In the case of the initial transaction statement or subsequent period statements with respect to shares of Common Stock of the Company not represented by certificates (including, without limitation, upon transfer or exchange of Common Stock) after the Record Date, but prior to the earlier of the Distribution Date or the Expiration Date, registration of such shares in the Company’s share register shall be deemed also to be evidence of such Rights, and such statements will include a legend in substantially the following form:

“The registration in the share register of EMCORE Corporation of the shares of common stock to which this initial transaction or subsequent periodic statement relates also evidences and entitles the registered holder of such shares to certain rights (the “Rights”) as set forth in a Section 382 Tax Benefits Preservation Plan by and between EMCORE Corporation and Equiniti Trust Company, LLC, as Rights Agent (or any successor rights agent), dated as of September 28, 2023, as from time to time amended, extended or renewed (the “Plan”), the terms of which are incorporated herein by reference and a copy of which is on file at the principal executive office of the Company.
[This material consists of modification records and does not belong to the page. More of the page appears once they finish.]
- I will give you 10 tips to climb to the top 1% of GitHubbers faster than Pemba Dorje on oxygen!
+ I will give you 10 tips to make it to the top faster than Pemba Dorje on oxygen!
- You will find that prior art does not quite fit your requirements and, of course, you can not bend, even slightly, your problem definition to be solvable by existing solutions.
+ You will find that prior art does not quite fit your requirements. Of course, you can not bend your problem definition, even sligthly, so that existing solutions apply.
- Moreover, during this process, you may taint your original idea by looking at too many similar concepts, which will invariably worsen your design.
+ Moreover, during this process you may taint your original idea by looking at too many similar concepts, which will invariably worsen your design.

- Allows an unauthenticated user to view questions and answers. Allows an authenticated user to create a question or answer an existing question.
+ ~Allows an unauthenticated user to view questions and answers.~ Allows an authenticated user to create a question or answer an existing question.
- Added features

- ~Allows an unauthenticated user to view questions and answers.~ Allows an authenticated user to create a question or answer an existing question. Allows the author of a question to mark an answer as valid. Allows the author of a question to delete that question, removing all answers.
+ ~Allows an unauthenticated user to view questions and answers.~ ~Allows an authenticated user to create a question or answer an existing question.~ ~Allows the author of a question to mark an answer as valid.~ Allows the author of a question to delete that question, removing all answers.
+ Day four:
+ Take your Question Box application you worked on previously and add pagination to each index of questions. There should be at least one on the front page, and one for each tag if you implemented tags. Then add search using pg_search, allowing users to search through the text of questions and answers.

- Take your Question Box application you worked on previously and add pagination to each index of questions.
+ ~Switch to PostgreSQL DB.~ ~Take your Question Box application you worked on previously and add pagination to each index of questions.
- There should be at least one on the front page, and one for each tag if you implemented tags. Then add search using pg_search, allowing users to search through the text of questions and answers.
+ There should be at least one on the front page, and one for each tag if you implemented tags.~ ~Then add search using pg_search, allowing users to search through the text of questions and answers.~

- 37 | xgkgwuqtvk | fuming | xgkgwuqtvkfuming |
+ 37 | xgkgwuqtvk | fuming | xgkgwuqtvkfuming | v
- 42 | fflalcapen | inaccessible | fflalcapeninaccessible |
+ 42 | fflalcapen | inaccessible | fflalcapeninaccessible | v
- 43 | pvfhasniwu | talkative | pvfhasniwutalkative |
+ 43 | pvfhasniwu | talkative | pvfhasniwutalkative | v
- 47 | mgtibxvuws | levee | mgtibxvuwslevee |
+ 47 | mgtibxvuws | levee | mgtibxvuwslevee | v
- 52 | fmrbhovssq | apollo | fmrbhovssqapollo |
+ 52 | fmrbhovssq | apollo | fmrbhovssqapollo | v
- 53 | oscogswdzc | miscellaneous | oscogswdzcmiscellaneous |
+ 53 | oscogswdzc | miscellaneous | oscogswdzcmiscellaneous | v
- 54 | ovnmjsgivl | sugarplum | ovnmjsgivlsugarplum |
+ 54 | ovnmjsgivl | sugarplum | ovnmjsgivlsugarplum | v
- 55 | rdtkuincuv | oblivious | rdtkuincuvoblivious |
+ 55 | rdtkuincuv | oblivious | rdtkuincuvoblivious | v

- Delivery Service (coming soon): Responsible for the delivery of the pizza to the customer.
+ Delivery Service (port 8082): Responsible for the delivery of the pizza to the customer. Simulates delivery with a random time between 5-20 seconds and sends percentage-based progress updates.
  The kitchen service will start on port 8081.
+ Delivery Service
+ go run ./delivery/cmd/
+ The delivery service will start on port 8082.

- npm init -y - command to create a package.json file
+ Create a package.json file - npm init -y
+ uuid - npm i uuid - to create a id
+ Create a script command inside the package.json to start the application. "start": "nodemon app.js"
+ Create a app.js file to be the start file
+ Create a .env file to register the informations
Under certain circumstances, as set forth in the Plan, such Rights will be evidenced by separate certificates and will no longer be evidenced by such registration. The Company will mail to the holder of this statement a copy of the Plan, without charge, within ten Business Days (as defined in the Plan) after receipt of a written request therefor. Under certain circumstances, as provided in the Plan, Rights issued to or beneficially owned by Acquiring Persons or their Associates or Affiliates (as such terms are defined in the Plan) or any purported subsequent holder of such Rights will become null and void. The Rights shall not be exercisable, and shall be void so long as held, by a holder in any jurisdiction where the requisite qualification to the issuance to such holder, or the exercise by such holder, of the Rights in such jurisdiction shall not have been obtained or be obtainable.”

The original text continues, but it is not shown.